Suriname bondholders are threatening to resume payments through the IMF agreement
By Tom Arnold and Karin Strohecker
LONDON (Reuters) – Suriname Eurobond creditors on Friday accused the government of breaching its good faith obligation to negotiate its debt revision and threatened to resume previously agreed payments.
Suriname, battling high inflation and the economic fallout from the coronavirus pandemic, accused the bondholders’ committee of making false statements and called on it to “reconsider this ill-informed practice.”
Creditors agreed last month to defer payments on bonds worth $ 675 million, but said on Friday that Suriname had not allowed them sufficient participation in a staff-level financing agreement with the International Monetary Fund of $ 690 million.
“The committee believes that Suriname has already breached its obligation to negotiate in good faith as required by the terms of the Eurobonds,” creditors said in a statement.
Therefore, the committee is able to exercise the “termination trigger” of the Eurobond, which would reintroduce payment and other obligations postponed by the creditors.
Creditors cannot do this until June 3rd.
In a strong press release, Suriname said creditors had been given ample opportunity to provide feedback.
“There are few, if any, examples of countries in dire straits that have made such efforts to be transparent to private creditors prior to () reaching a staff-level agreement,” said Suriname.
“The people of Suriname will bear much of the burden of the adjustments needed for a better future, but Suriname’s international creditors have a vital role to play”.
It is the latest debt overhaul in the Central and South American region to be ravaged by severity. The owners of Belize’s so-called “Superbond” this week called on the government to agree to an IMF program as this country’s offer for the fifth debt restructuring in 15 years threatens to turn sour.
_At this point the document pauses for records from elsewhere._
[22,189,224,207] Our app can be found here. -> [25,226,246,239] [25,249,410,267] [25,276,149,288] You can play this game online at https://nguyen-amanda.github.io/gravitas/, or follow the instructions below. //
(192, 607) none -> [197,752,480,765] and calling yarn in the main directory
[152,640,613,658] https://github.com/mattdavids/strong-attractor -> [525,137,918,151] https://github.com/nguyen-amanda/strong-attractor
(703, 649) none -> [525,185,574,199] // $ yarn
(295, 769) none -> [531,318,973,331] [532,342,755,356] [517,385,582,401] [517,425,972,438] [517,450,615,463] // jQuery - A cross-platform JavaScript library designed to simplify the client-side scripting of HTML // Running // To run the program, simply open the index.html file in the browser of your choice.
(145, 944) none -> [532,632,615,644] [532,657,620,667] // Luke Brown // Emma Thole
Suriname creditors also said they cannot consider debt relief proposals that do not take into account the offshore oil and gas projects under development.
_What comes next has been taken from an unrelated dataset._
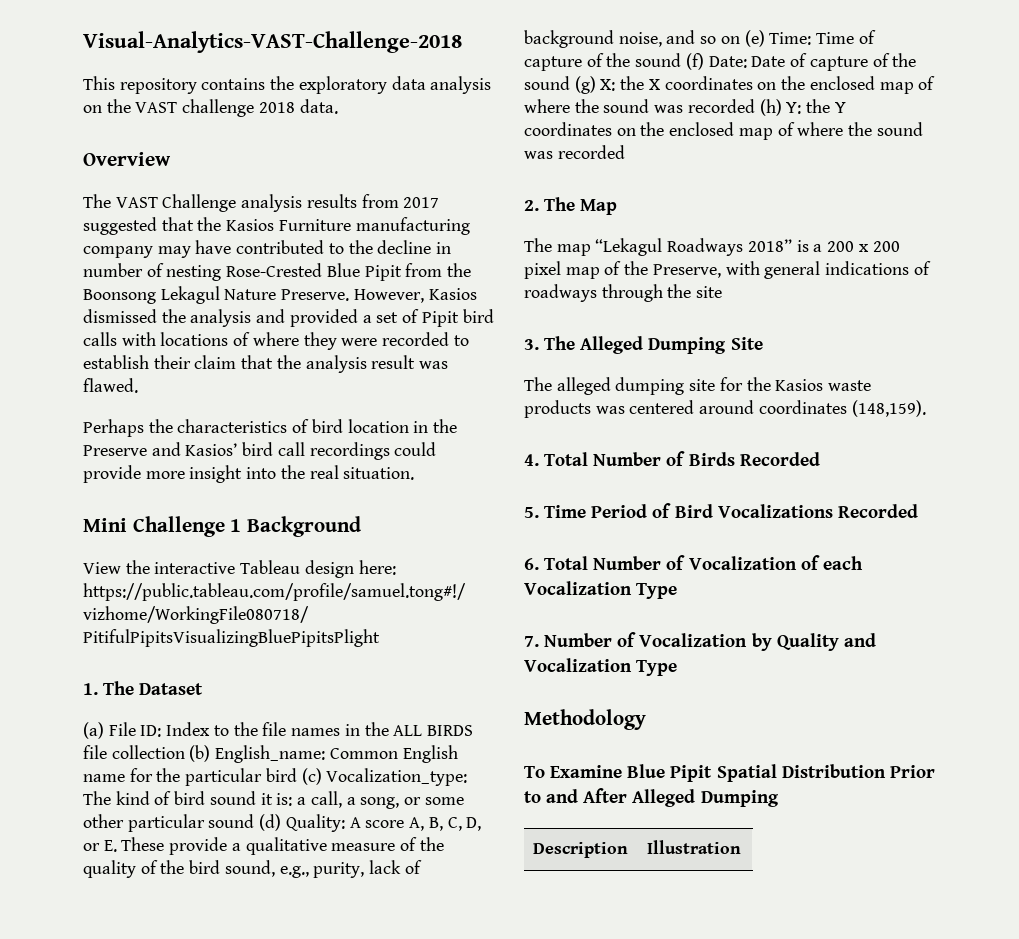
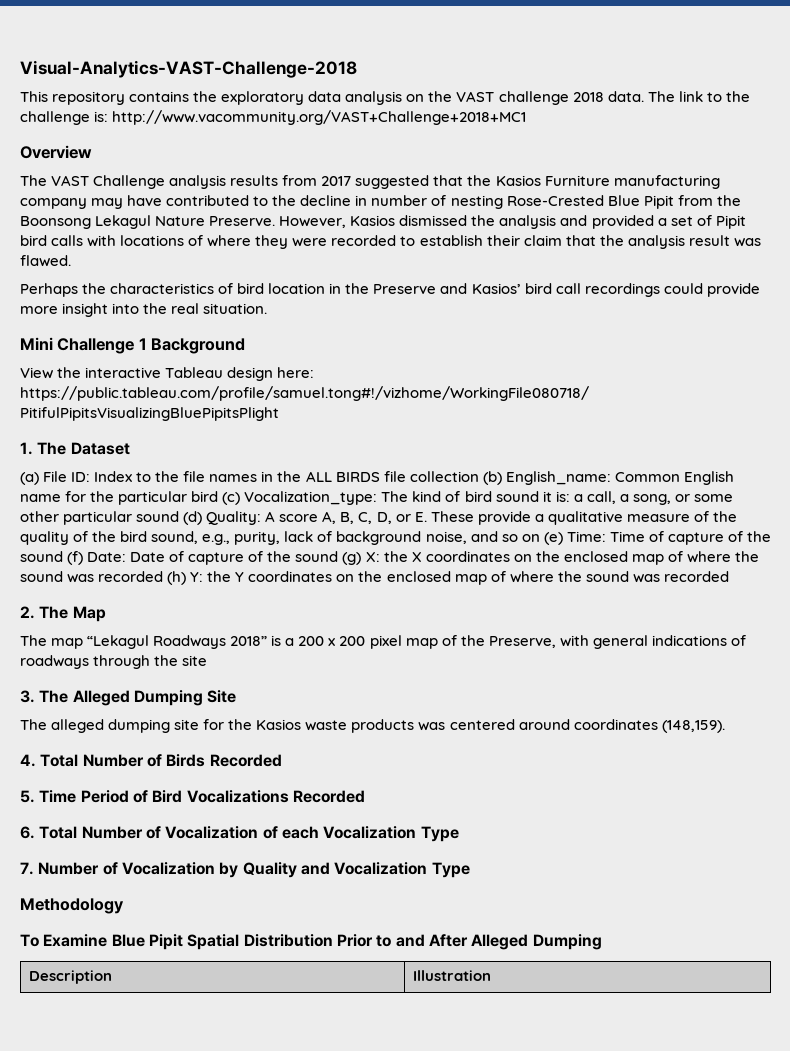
(338, 106) none -> [647,91,750,102] [20,110,527,125] The link to the challenge is: http://www.vacommunity.org/VAST+Challenge+2018+MC1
“You can’t just ignore that oil and gas will have a massive positive impact on tax and debt sustainability and for the sake of a staff-level agreement you ignore that,” a source close to creditors said.
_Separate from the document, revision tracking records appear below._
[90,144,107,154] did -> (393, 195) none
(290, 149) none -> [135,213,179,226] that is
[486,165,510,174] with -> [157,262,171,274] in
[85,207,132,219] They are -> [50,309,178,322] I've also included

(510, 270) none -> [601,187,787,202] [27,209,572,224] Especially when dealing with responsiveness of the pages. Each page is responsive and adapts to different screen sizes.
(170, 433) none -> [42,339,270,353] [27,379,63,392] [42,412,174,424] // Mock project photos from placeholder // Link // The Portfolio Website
Suriname said in its statement that the IMF had recommended excluding unproven oil reserves in its debt sustainability and macroeconomic analysis.
The creditors’ committee holds a total of 43% of the 2023 and 2026 bonds.
Its members include Franklin Templeton Investment Management Limited, Eaton Vance (NYSE 🙂 Management, Grantham, Mayo, Van Otterloo & Co. LLC and Greylock Capital Management LLC.
Suriname’s tightly held bond of 2026 was quoted at 70 cents in the dollar on Friday.